Y Salomón Kalmanovitz cita en un artículo en ‘El Espectador’ un comentario de José Antonio Ocampo, que afirma “que el peor daño que le hace el clientelismo a un país es que impide que exista un servicio civil, y por lo tanto un buen Estado”.

Creo que el daño es aún peor. El clientelismo ha sido una decisión consciente de las élites, y es un mecanismo que se utiliza para comprar respaldo, preservar el sistema y debilitar a los adversarios políticos.

A la luz de la nueva tesis de Acemoglu y Robinson, el clientelismo puede verse como una forma deliberada de extraer recursos para la élite y sus colaboradores.

Es por eso que no hay buen gobierno y, también, es una de las razones, quizás una de las más importantes, por las cuales el país no prospera tanto como debiera hacerlo.

Tampoco progresa hacia una organización política más moderna, competitiva y más igualitaria. La misma izquierda, que debería ofrecer otras opciones, no pudo resistir la tentación y creó su propia maquinaria clientelista depredadora en Bogotá. El clientelismo se ha refinado y está evolucionando a peores y más dañinas mutaciones.

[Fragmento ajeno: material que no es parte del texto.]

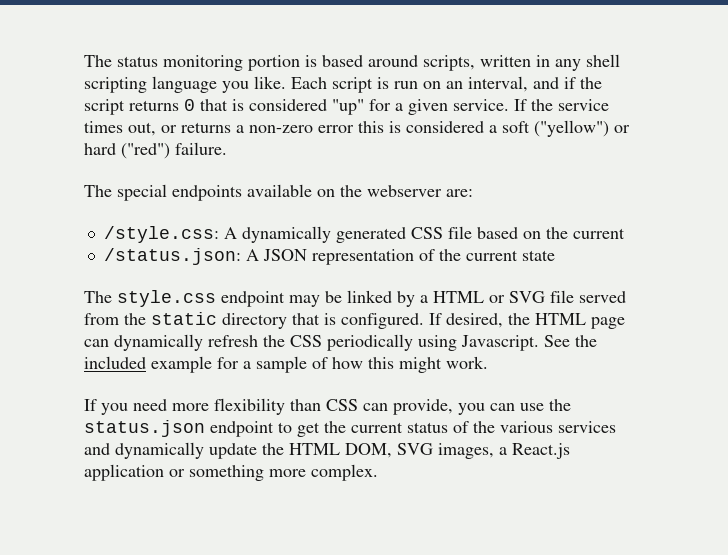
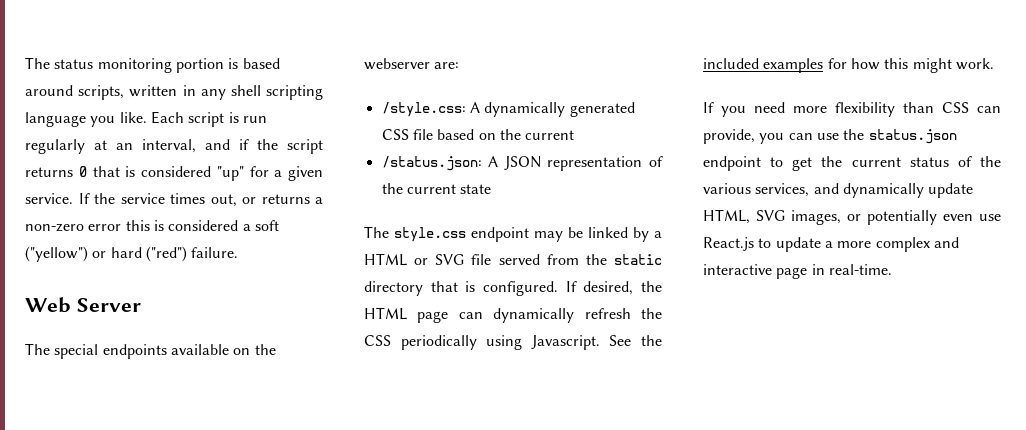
- Each script is run on an interval, and if the script returns 0 that is considered "up" for a given service.
+ Each script is run regularly at an interval, and if the script returns 0 that is considered "up" for a given service.
+ Web Server
- See the included example for a sample of how this might work.
+ See the included examples for how this might work.
- If you need more flexibility than CSS can provide, you can use the status.json endpoint to get the current status of the various services and dynamically update the HTML DOM, SVG images, a React.js application or something more complex.
+ If you need more flexibility than CSS can provide, you can use the status.json endpoint to get the current status of the various services, and dynamically update HTML, SVG images, or potentially even use React.js to update a more complex and interactive page in real-time.

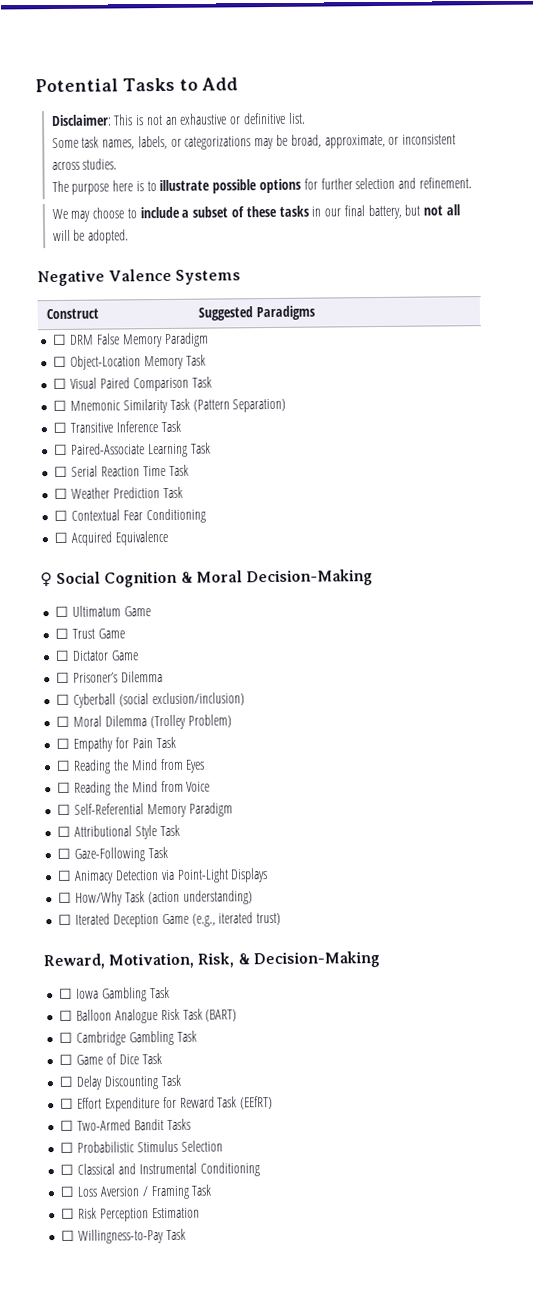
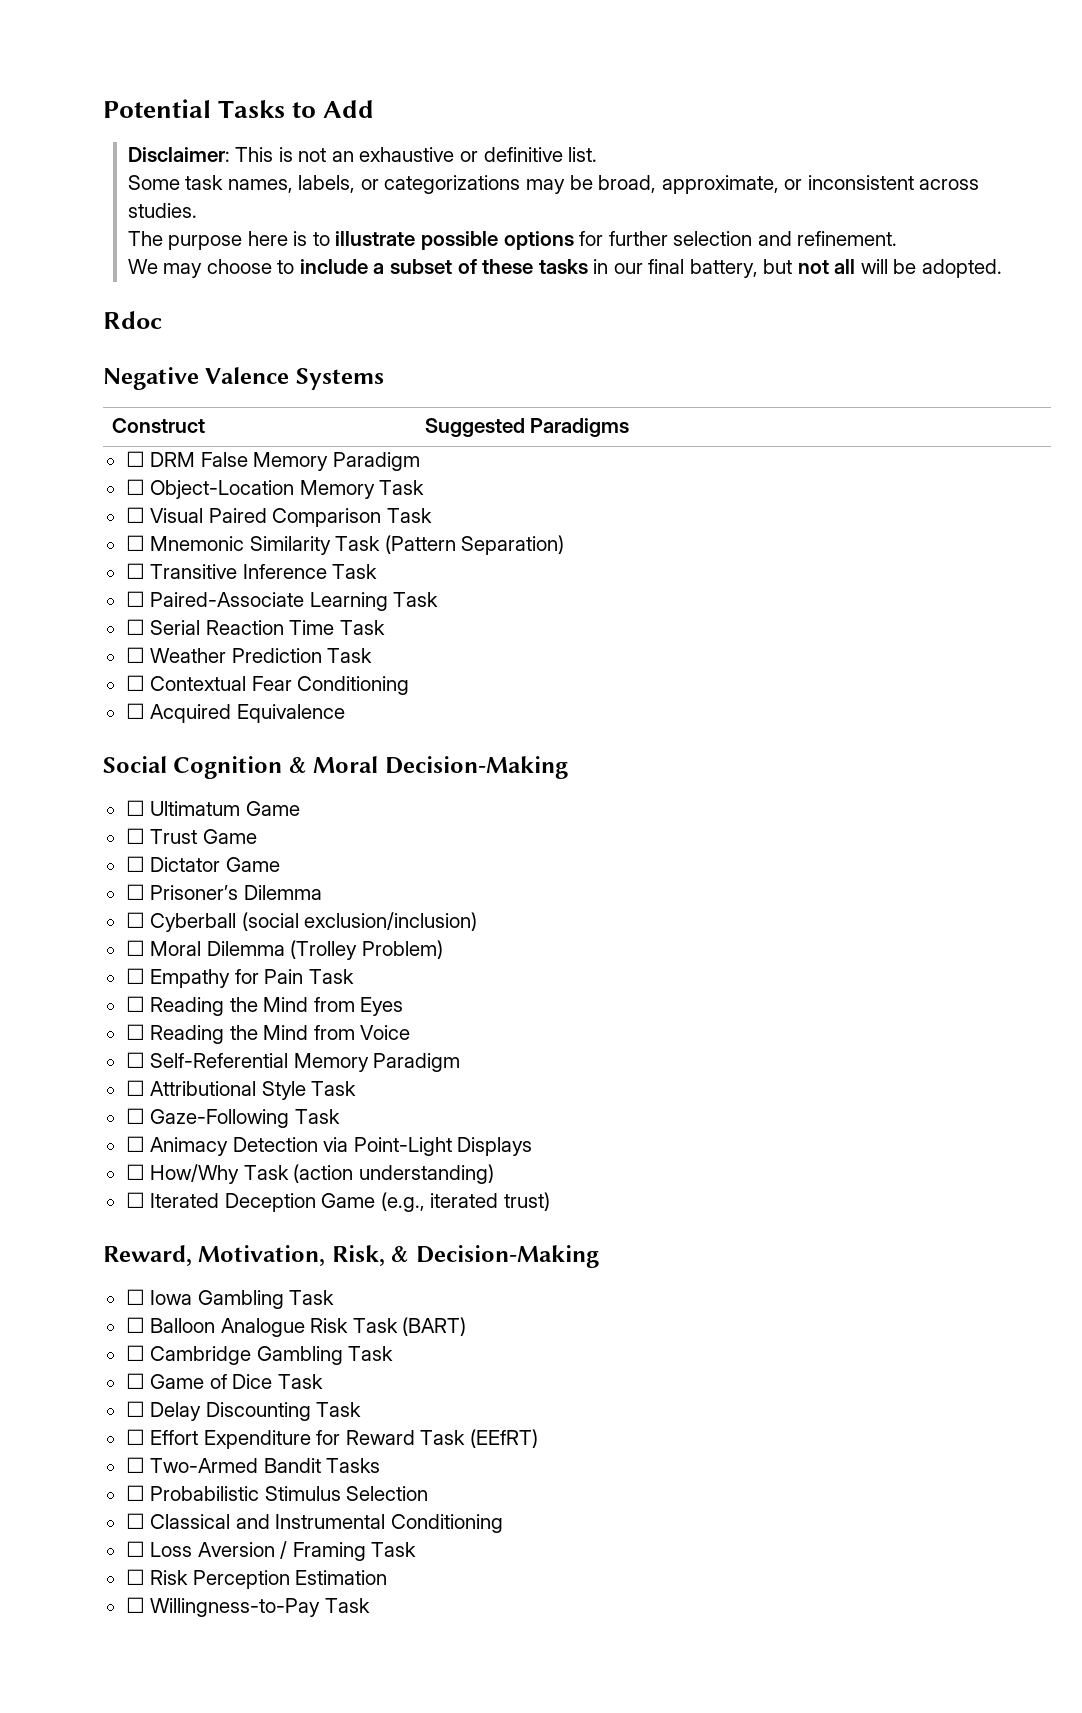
+ Rdoc
- ♀ Social Cognition & Moral Decision-Making
+ Social Cognition & Moral Decision-Making

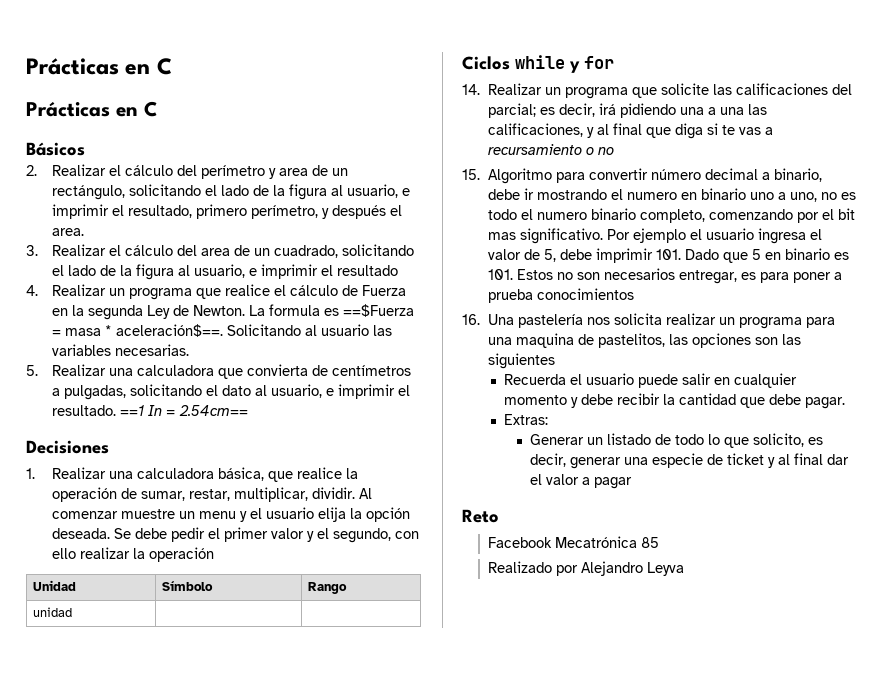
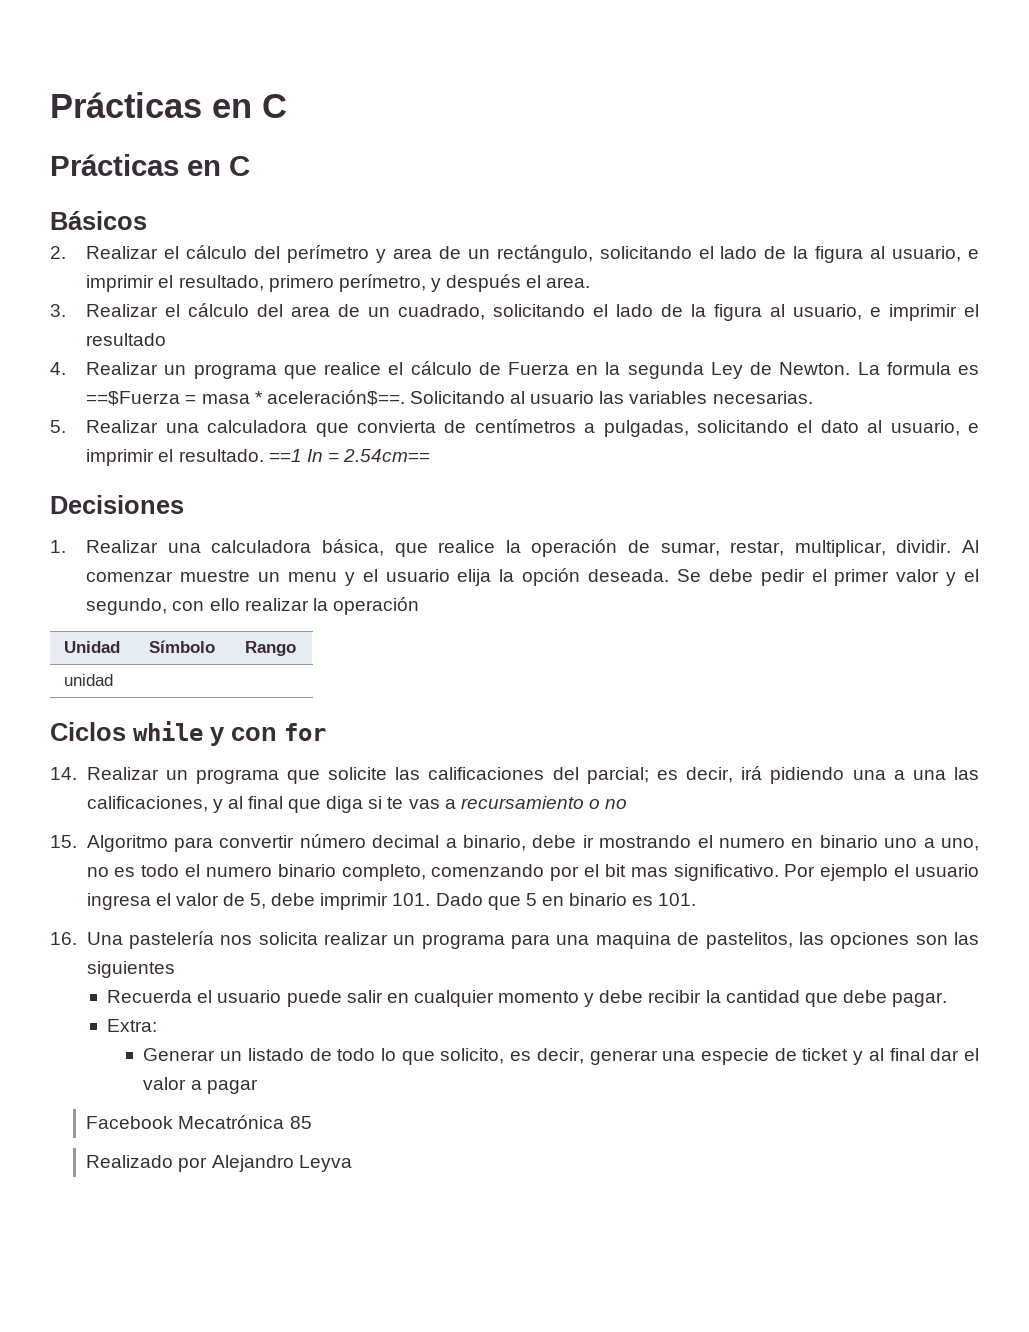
- Ciclos while y for
+ Ciclos while y con for
- Por ejemplo el usuario ingresa el valor de 5, debe imprimir 101. Dado que 5 en binario es 101. Estos no son necesarios entregar, es para poner a prueba conocimientos
+ Por ejemplo el usuario ingresa el valor de 5, debe imprimir 101. Dado que 5 en binario es 101.
- Extras:
+ Extra:
- Reto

La forma como el actual Procurador llegó a esa posición, la manera como parece haber asegurado su reelección utilizando abiertamente, como gancho, la nómina de la Procuraduría y la posibilidad de que ocurra lo mismo cuando se elija un nuevo Contralor o Fiscal, si no ha ocurrido ya, atenta contra la democracia y la separación de los poderes.

Los tres se tapan con la misma cobija, y para favorecerse entre ellos debilitan a la democracia como cuando se confabularon para aprobar una reforma judicial indeseable e inconveniente.